Miraba al mar donde mi antigüedad se hundía… donde el cascarón se rompía… Solo pensaba que soy alguien común de un plan de Dios… «Nunca te hice mal», me repetía… Nunca pensé que necesitabas amor… hasta que me di cuenta de cuánto amor tenía… cuán grande se convertía… y ya no lo podía cambiar… como un intercambio que no podía intercambiar.

​Me dijeron que eso era malo, que me cegaría al solo pensarlo… solo tuvieron miedo… miedo de que algún día todo pudiera cambiarlo… pero entiendo que no es a base del fuego arrollador, lo otro o aquello… es a favor de un solo dulce que mastiqué en el parque en la madrugada.

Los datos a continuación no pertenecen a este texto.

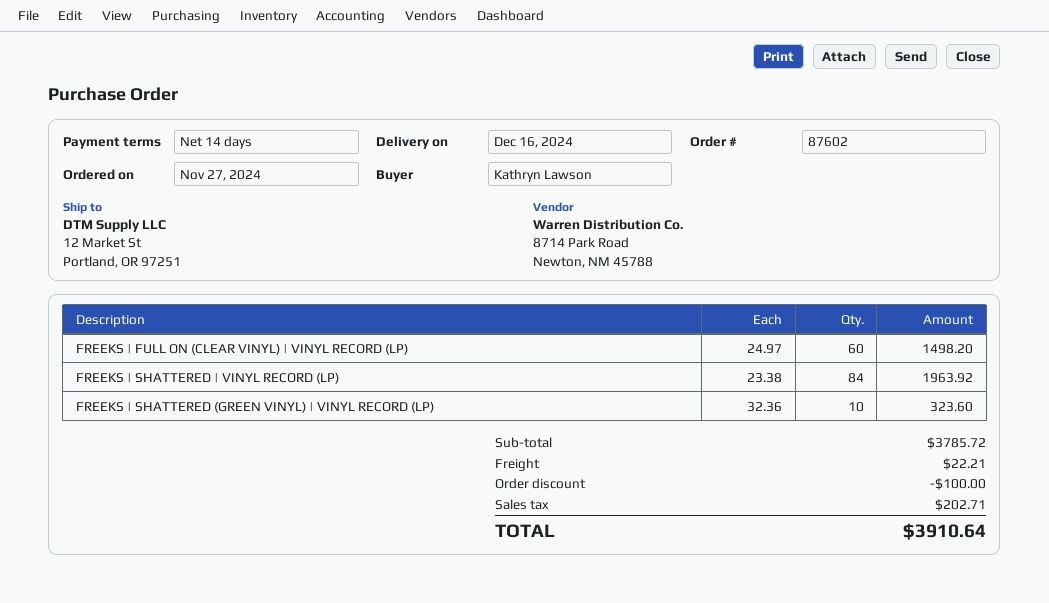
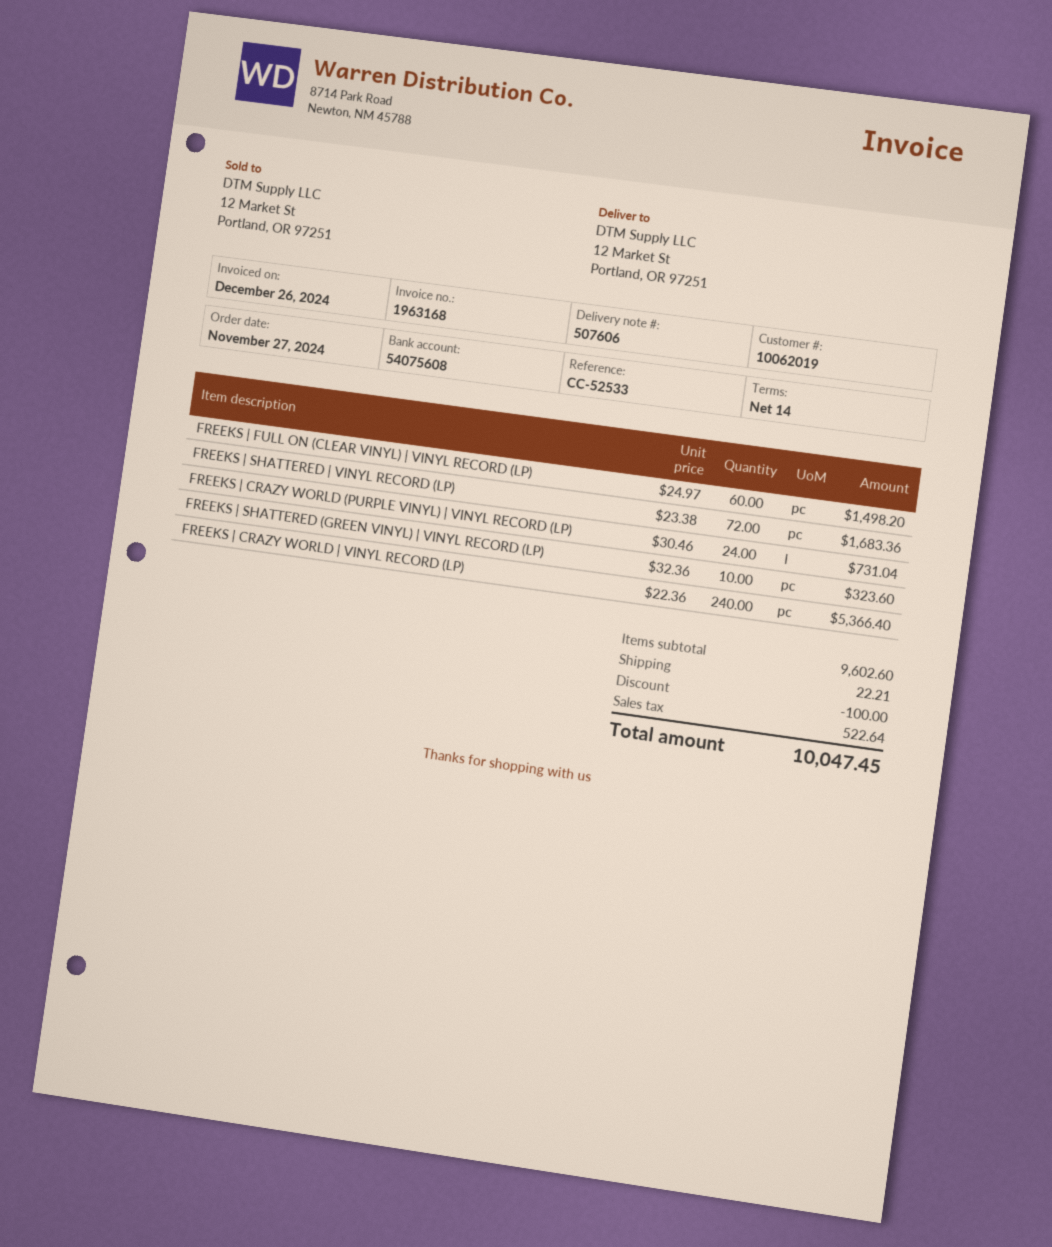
FREEKS | SHATTERED | VINYL RECORD (LP): 84 x 23.38 = 1963.92 -> 72 x 23.38 = 1683.36
FREEKS | CRAZY WORLD (PURPLE VINYL) | VINYL RECORD (LP): none -> 24 x 30.46 = 731.04
FREEKS | CRAZY WORLD | VINYL RECORD (LP): none -> 240 x 22.36 = 5366.40
subtotal: 3785.72 -> 9602.60
tax: 202.71 -> 522.64
total: 3910.64 -> 10047.45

​Me dijeron que era un mar de penitencia, que debía ser árida como un desierto, pero eso no era suficiente y solo dije: «No». «No me podías ver feliz y libre», te dije en mi espejo. Que iría por un mal camino si rompía lo que me sostenía, pero sentía mi voz tan agria que ya no podía hablar. Vi a la chica atrás de tu mente y confirmaste que nadie me conocía tan bien como tú… tan bien como tú lo hacías conocer.

​No sabía en ese entonces lo que me hacías… Ana se quería apoderar poco a poco de mí… poco a poco de cómo pensaba y cómo sentía. Yo solo quería compasión de ti… un poco de comprensión, y esperé hasta que me pudrí. Yo solo quería decir que podrías haber sido lo mejor… lo mejor que me hubiera pasado… hasta que nosotros dos morimos… hasta que tú no cambiaste…

​Pero no por mí… porque yo sí cambié, yo sí salí tras las cenizas donde me tenías escondida.